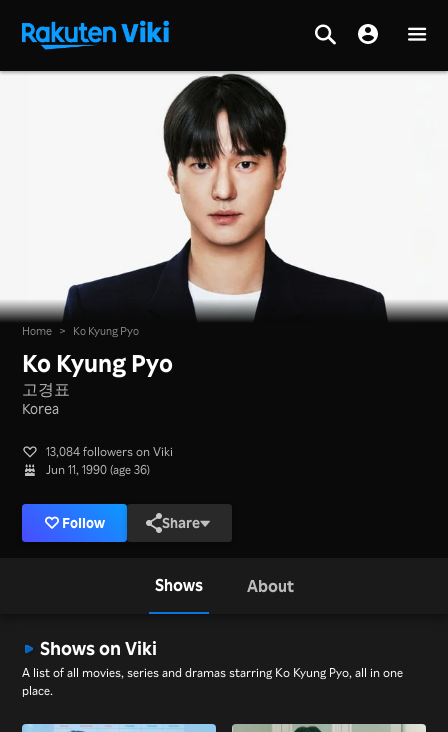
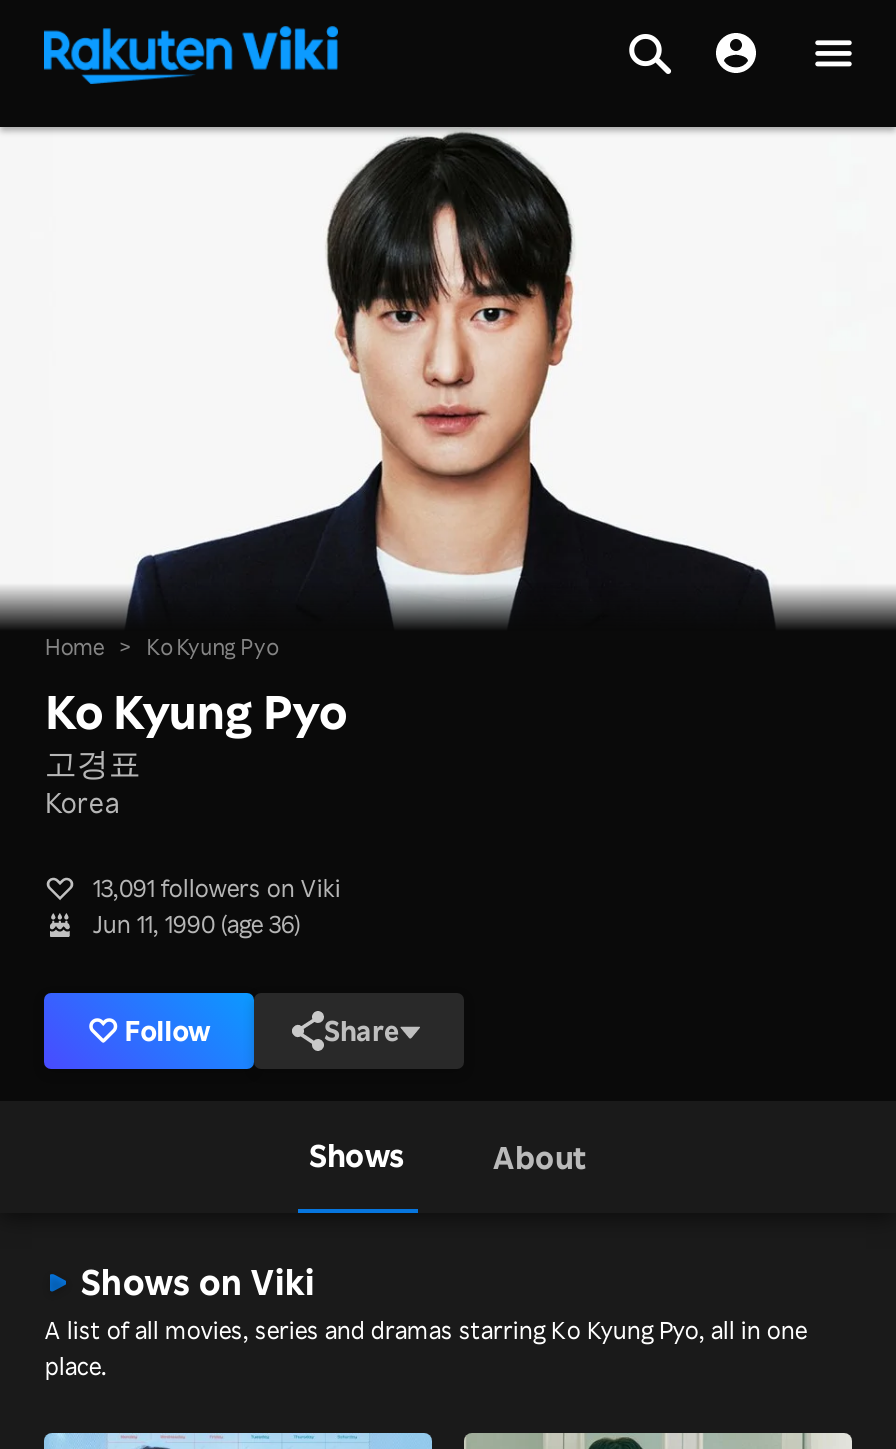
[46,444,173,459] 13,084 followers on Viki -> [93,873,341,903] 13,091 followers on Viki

--*--

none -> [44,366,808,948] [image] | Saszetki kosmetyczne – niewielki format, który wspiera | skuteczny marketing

--*--

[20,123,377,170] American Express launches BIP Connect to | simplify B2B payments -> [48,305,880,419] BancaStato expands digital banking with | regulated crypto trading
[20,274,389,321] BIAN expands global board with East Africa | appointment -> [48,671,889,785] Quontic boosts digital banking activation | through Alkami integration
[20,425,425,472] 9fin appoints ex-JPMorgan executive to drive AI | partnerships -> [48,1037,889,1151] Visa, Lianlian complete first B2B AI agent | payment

--*--

■ Work to complete:
Give an exact copy of the lines above from the line with "[20,123,377,170] American Express" up to and including the line with "[20,425,425,472] 9fin appoints", and leave everything else out.

■ Answer:
[20,123,377,170] American Express launches BIP Connect to | simplify B2B payments -> [48,305,880,419] BancaStato expands digital banking with | regulated crypto trading
[20,274,389,321] BIAN expands global board with East Africa | appointment -> [48,671,889,785] Quontic boosts digital banking activation | through Alkami integration
[20,425,425,472] 9fin appoints ex-JPMorgan executive to drive AI | partnerships -> [48,1037,889,1151] Visa, Lianlian complete first B2B AI agent | payment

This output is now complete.